→ MATERIAL FOR THIS TASK:

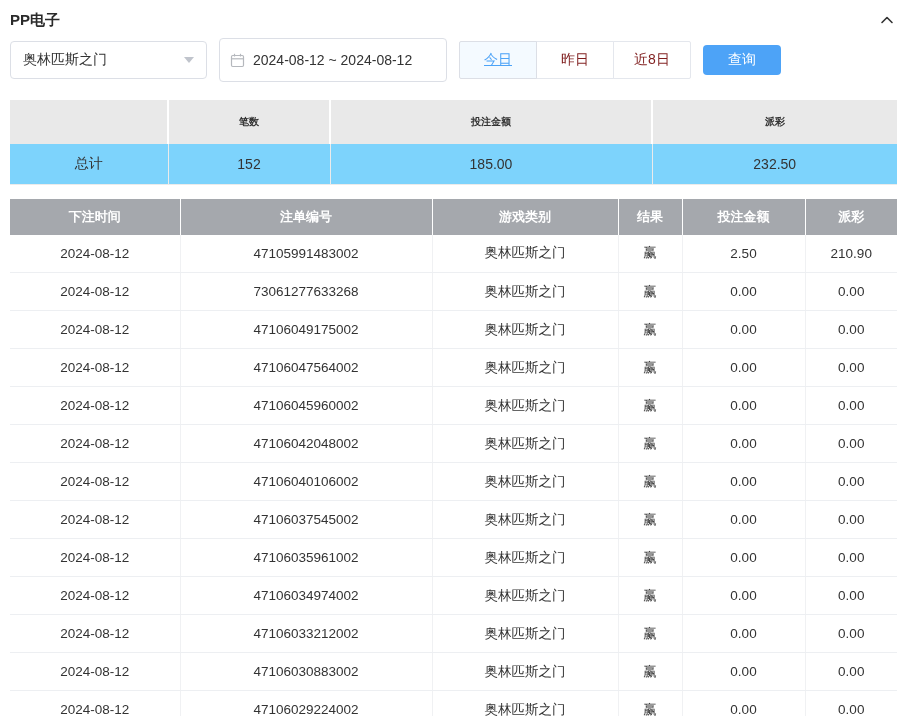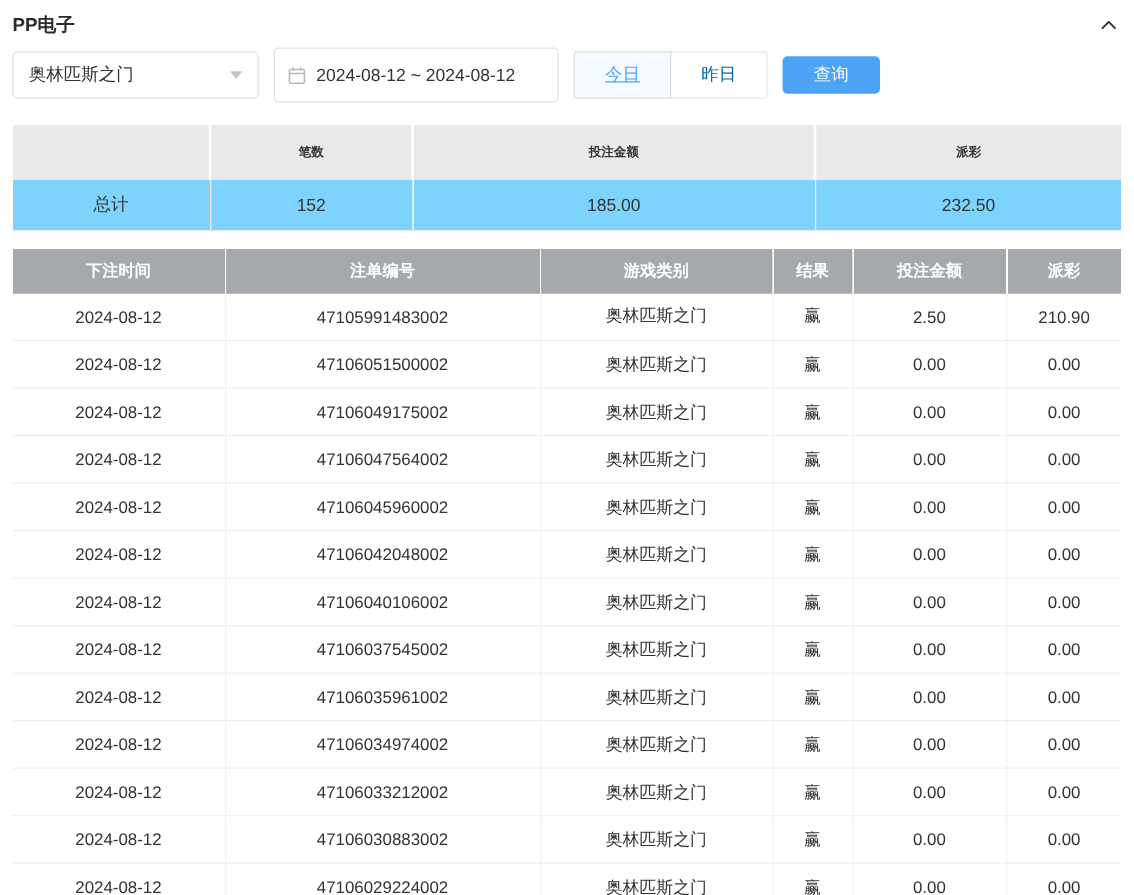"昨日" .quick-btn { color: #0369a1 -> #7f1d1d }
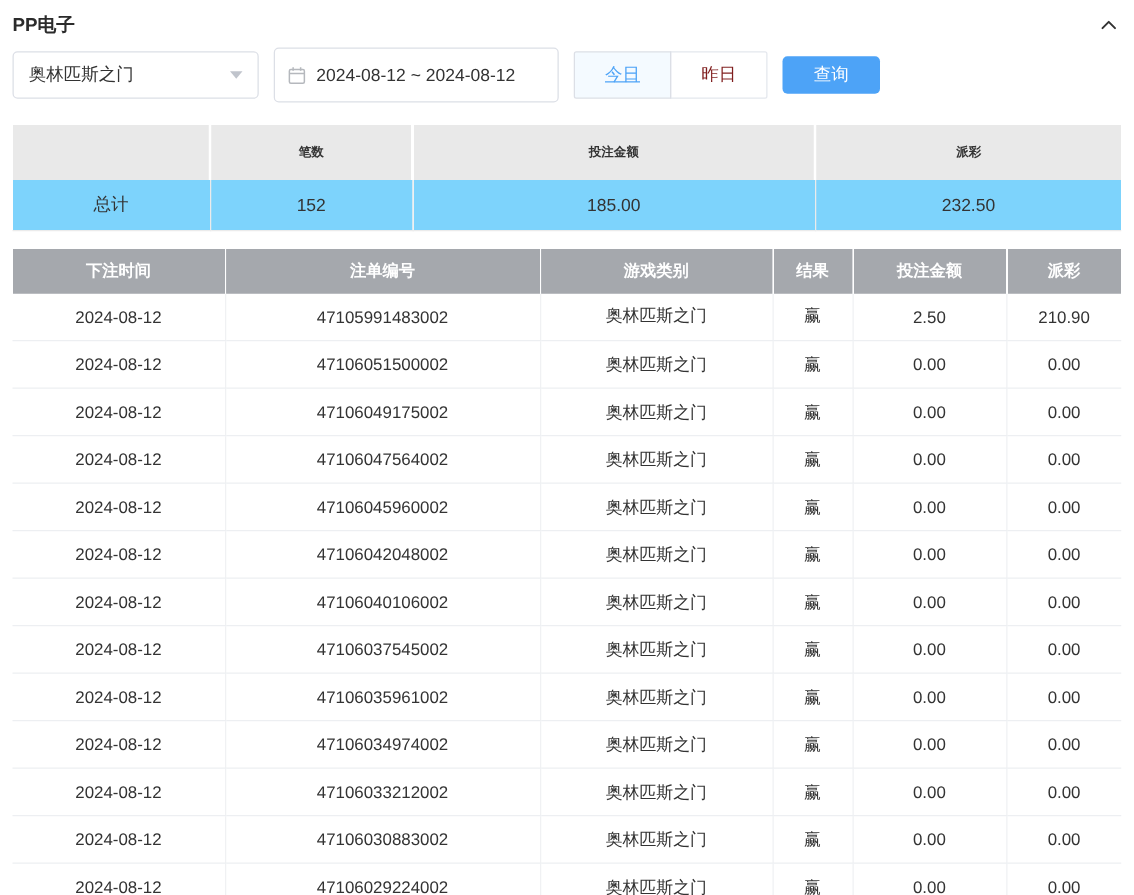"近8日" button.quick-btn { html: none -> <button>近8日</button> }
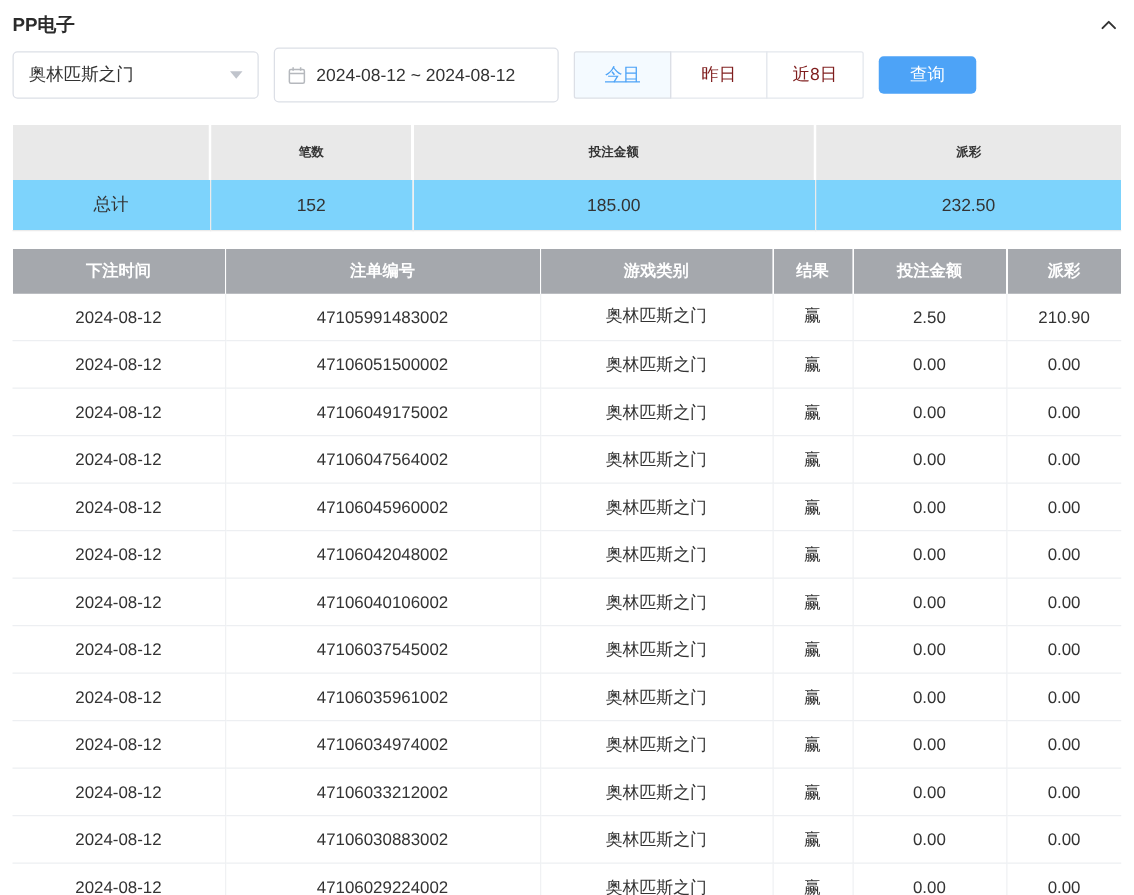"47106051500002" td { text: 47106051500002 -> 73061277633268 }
==
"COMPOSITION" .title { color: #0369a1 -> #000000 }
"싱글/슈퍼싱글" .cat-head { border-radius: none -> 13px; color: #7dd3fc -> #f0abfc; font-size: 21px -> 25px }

→ WHAT THE EXERCISE ASKS: Only the lines above starting with the line with "#0369a1 -> #7f1d1d" and going on through the line with "text: 47106051500002 ->" belong in the answer; repeat them exactly, minus any picture.

→ SOLUTION FOR THIS TASK:
"昨日" .quick-btn { color: #0369a1 -> #7f1d1d }
"近8日" button.quick-btn { html: none -> <button>近8日</button> }
"47106051500002" td { text: 47106051500002 -> 73061277633268 }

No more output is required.